Copy each line containing the word "GlobScanOptions" from the records that follow, please.

* **AVAILABLE RECORDS**:
BEGIN

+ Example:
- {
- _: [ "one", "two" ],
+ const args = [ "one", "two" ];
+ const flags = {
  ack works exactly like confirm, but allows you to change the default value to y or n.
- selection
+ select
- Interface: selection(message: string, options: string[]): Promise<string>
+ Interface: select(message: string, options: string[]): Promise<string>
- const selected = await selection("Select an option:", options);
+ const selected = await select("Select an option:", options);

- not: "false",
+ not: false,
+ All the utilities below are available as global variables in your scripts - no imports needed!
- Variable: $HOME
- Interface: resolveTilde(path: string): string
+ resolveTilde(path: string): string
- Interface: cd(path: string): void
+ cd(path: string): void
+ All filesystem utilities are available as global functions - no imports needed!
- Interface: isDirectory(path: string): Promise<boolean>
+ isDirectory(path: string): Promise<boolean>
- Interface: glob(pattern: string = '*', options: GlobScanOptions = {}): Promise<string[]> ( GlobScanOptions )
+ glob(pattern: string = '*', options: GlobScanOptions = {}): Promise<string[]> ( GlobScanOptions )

END

* **TASK ANSWER**:
- Interface: glob(pattern: string = '*', options: GlobScanOptions = {}): Promise<string[]> ( GlobScanOptions )
+ glob(pattern: string = '*', options: GlobScanOptions = {}): Promise<string[]> ( GlobScanOptions )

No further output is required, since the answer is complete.